A very high cliff, and his body half over, balancing; one inch, the
merest fraction of an inch more, and over he would have gone. Deuced
rum sensation! But not so horrible as it would have been in real
life. With the slip of that last inch he felt he would have passed
at once into oblivion, without the long horror of a fall. So this
was what it was for all the poor fellows he had seen slip in the past
two years! Mercifully, at the end, one was not alive enough to be
conscious of what one was leaving, not alive enough even to care. If
he had been able to take in the presence of his young wife, able to
realise that he was looking at her face, touching her for the last
time--it would have been hell; if he had been up to realising
sunlight, moonlight, the sound of the world's life outside, the
softness of the bed he lay on--it would have meant the most poignant
anguish of defraudment. Life was a rare good thing, and to be
squashed out of it with your powers at full, a wretched mistake in
Nature's arrangements, a wretched villainy on the part of Man--for
his own death, like all those other millions of premature deaths,
would have been due to the idiocy and brutality of men! He could
smile now, with Gratian looking down at him, but the experience had
heaped fuel on a fire which had always smouldered in his doctor's
soul against that half emancipated breed of apes, the human race.
Well, now he would get a few days off from his death-carnival! And
he lay, feasting his returning senses on his wife. She made a pretty
nurse, and his practised eye judged her a good one--firm and quiet.

George Laird was thirty. At the opening of the war he was in an
East-End practice, and had volunteered at once for service with the
Army. For the first nine months he had been right up in the thick of
it. A poisoned arm; rather than the authorities, had sent him home.
During that leave he married Gratian. He had known the Piersons some
time; and, made conscious of the instability of life, had resolved to
marry her at the first chance he got. For his father-in-law he had
respect and liking, ever mixed with what was not quite contempt and
not quite pity. The blend of authority with humility, cleric with
dreamer, monk with artist, mystic with man of action, in Pierson,
excited in him an interested, but often irritated, wonder. He saw
things so differently himself, and had little of the humorous
curiosity which enjoys what is strange simply because it is strange.
They could never talk together without soon reaching a point when he
wanted to say: "If we're not to trust our reason and our senses for
what they're worth, sir--will you kindly tell me what we are to
trust?
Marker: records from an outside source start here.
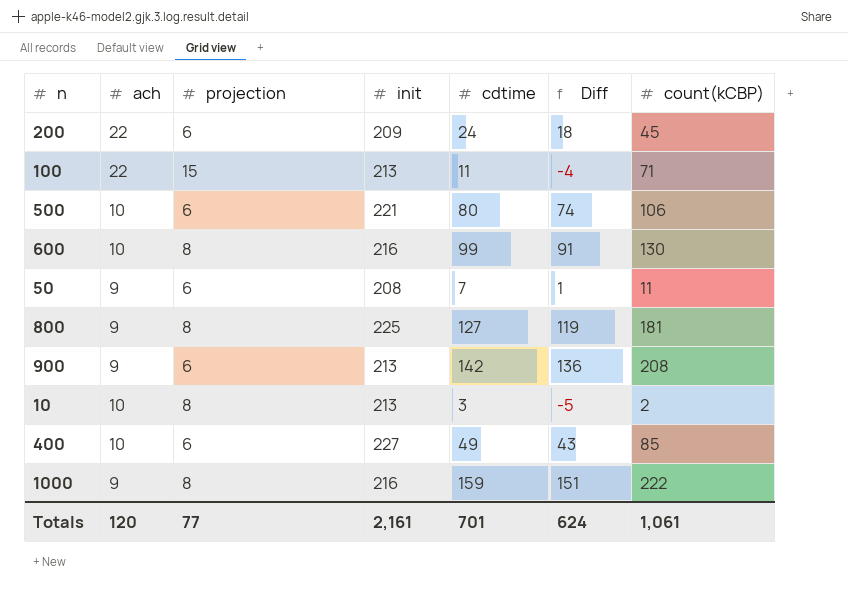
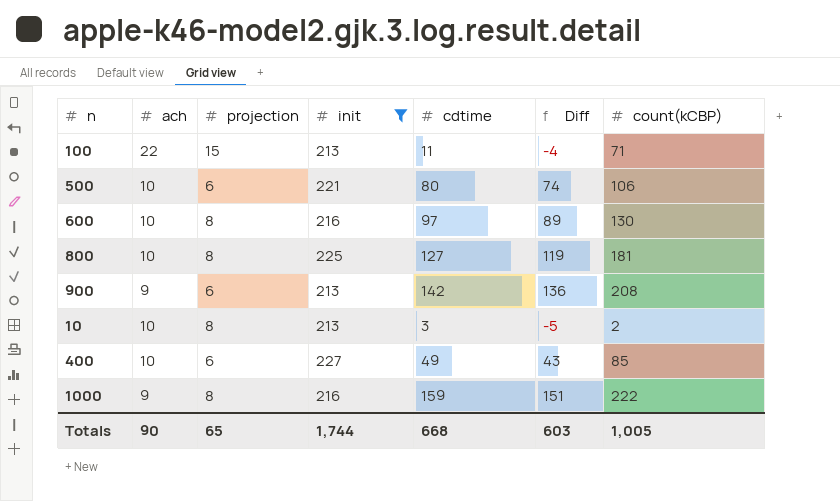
filter: none -> init >= 213
600 | cdtime: 99 -> 97
600 | Diff: 91 -> 89
800 | ach: 9 -> 10
Totals | ach: 120 -> 90
Totals | projection: 77 -> 65
Totals | init: 2,161 -> 1,744
Totals | cdtime: 701 -> 668
Totals | Diff: 624 -> 603
Totals | count(kCBP): 1,061 -> 1,005

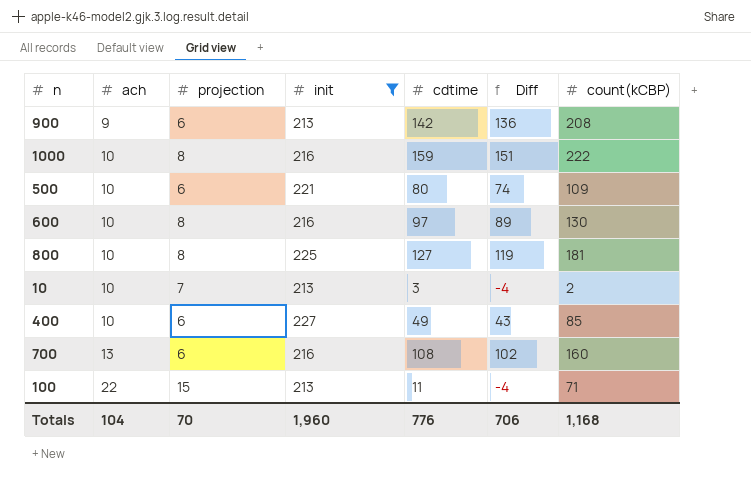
row order: none -> ach ascending
1000 | ach: 9 -> 10
500 | count(kCBP): 106 -> 109
10 | projection: 8 -> 7
10 | Diff: -5 -> -4
row 700: none -> 13 | 6 | 216 | 108 | 102 | 160
Totals | ach: 90 -> 104
Totals | projection: 65 -> 70
Totals | init: 1,744 -> 1,960
Totals | cdtime: 668 -> 776
Totals | Diff: 603 -> 706
Totals | count(kCBP): 1,005 -> 1,168

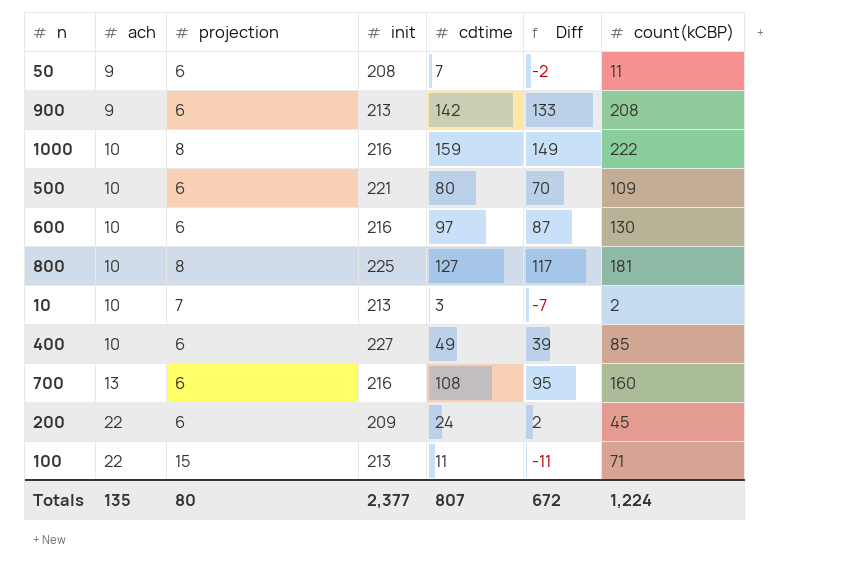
filter: init >= 213 -> none
column Diff | formula: [cdtime] - [projection] -> [cdtime] - [ach]
600 | projection: 8 -> 6
Totals | ach: 104 -> 135
Totals | projection: 70 -> 80
Totals | init: 1,960 -> 2,377
Totals | cdtime: 776 -> 807
Totals | Diff: 706 -> 672
Totals | count(kCBP): 1,168 -> 1,224

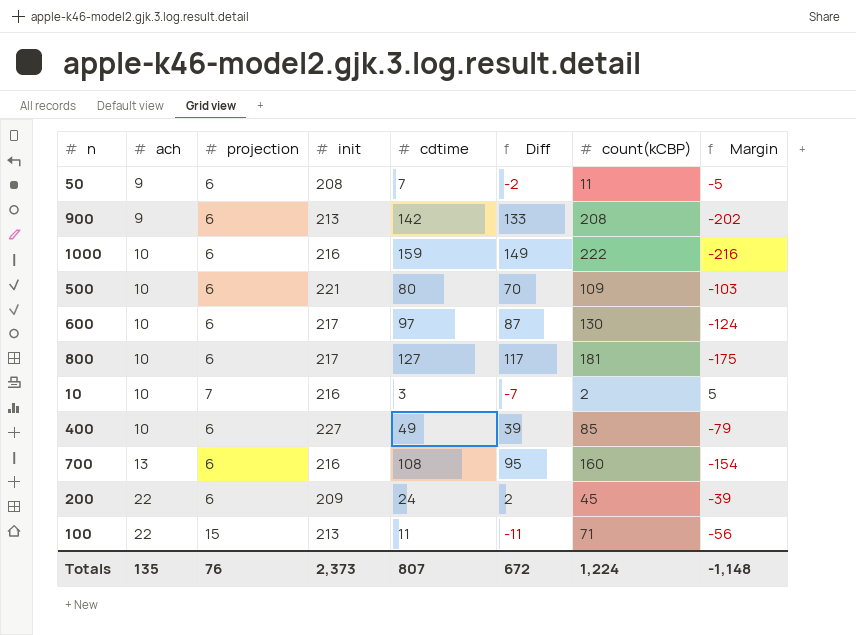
column Margin | formula: none -> [projection] - [count(kCBP)]
1000 | projection: 8 -> 6
600 | init: 216 -> 217
800 | projection: 8 -> 6
800 | init: 225 -> 217
10 | init: 213 -> 216
Totals | projection: 80 -> 76
Totals | init: 2,377 -> 2,373

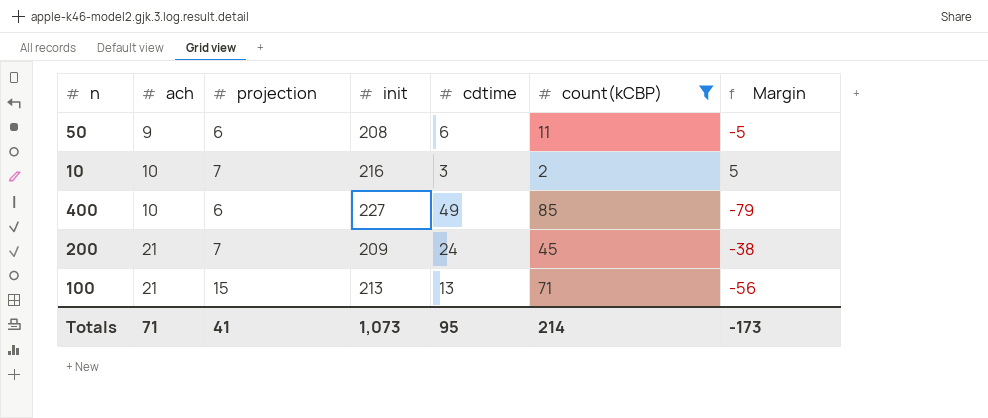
filter: none -> count(kCBP) <= 85
column Diff | formula: [cdtime] - [ach] -> none
50 | cdtime: 7 -> 6
200 | ach: 22 -> 21
200 | projection: 6 -> 7
200 | Margin: -39 -> -38
100 | ach: 22 -> 21
100 | cdtime: 11 -> 13
Totals | ach: 135 -> 71
Totals | projection: 76 -> 41
Totals | init: 2,373 -> 1,073
Totals | cdtime: 807 -> 95
Totals | count(kCBP): 1,224 -> 214
Totals | Margin: -1,148 -> -173

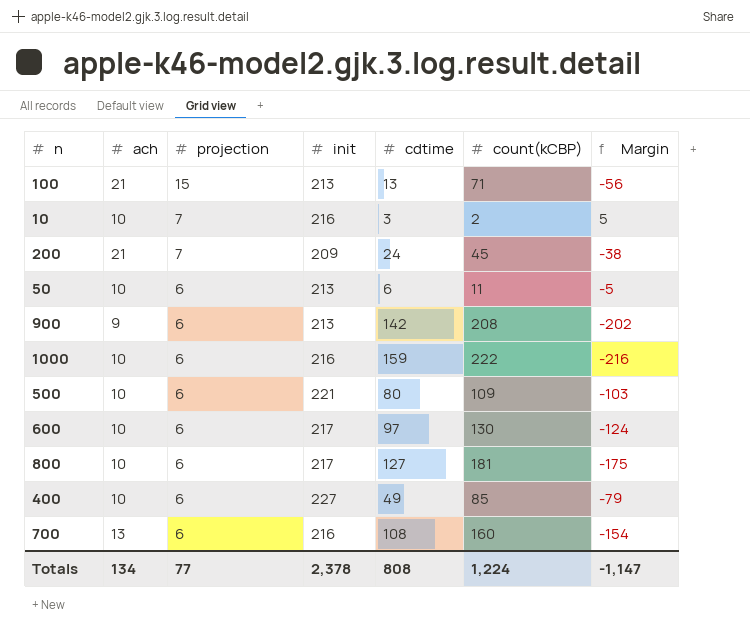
filter: count(kCBP) <= 85 -> none
row order: ach ascending -> projection descending
50 | ach: 9 -> 10
50 | init: 208 -> 213
Totals | ach: 71 -> 134
Totals | projection: 41 -> 77
Totals | init: 1,073 -> 2,378
Totals | cdtime: 95 -> 808
Totals | count(kCBP): 214 -> 1,224
Totals | Margin: -173 -> -1,147

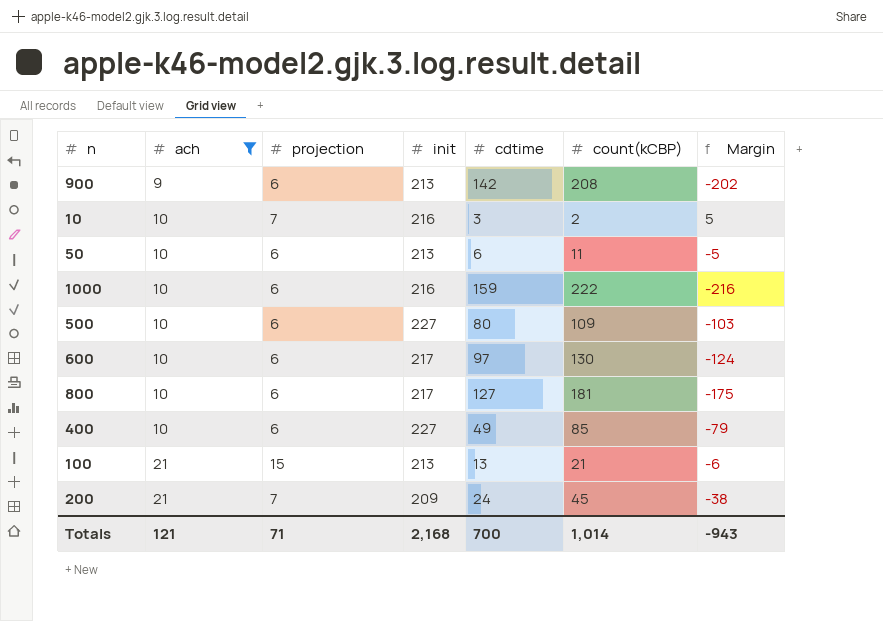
filter: none -> ach != 13
row order: projection descending -> ach ascending
500 | init: 221 -> 227
100 | count(kCBP): 71 -> 21
100 | Margin: -56 -> -6
Totals | ach: 134 -> 121
Totals | projection: 77 -> 71
Totals | init: 2,378 -> 2,168
Totals | cdtime: 808 -> 700
Totals | count(kCBP): 1,224 -> 1,014
Totals | Margin: -1,147 -> -943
How can we exert them to the utmost in some matters, and in
others suddenly turn our backs on them?" Once, in one of their
discussions, which often bordered on acrimony, he had expounded
himself at length.

"I grant," he had said, "that there's a great ultimate Mystery, that
we shall never know anything for certain about the origin of life and
the principle of the Universe; but why should we suddenly shut up our
enquiring apparatus and deny all the evidence of our reason--say,
about the story of Christ, or the question of a future life, or our
moral code? If you want me to enter a temple of little mysteries,
leaving my reason and senses behind--as a Mohammedan leaves his
shoes--it won't do to say to me simply: 'There it is! Enter!' You
must show me the door; and you can't! And I'll tell you why, sir.
Because in your brain there's a little twist which is not in mine, or
the lack of a little twist which is in mine. Nothing more than that
divides us into the two main species of mankind, one of whom
worships, and one of whom doesn't. Oh, yes! I know; you won't admit
that, because it makes your religions natural instead of what you
call supernatural. But I assure you there's nothing more to it.
Your eyes look up or they look down--they never look straight before
them. Well, mine do just the opposite."

That day Pierson had been feeling very tired, and though to meet this
attack was vital, he had been unable to meet it. His brain had
stammered. He had turned a little away, leaning his cheek on his
hand, as if to cover that momentary break in his defences. Some days
later he had said:

"I am able now to answer your questions, George. I think I can make
you understand."

Laird had answered: "All right, sir; go ahead."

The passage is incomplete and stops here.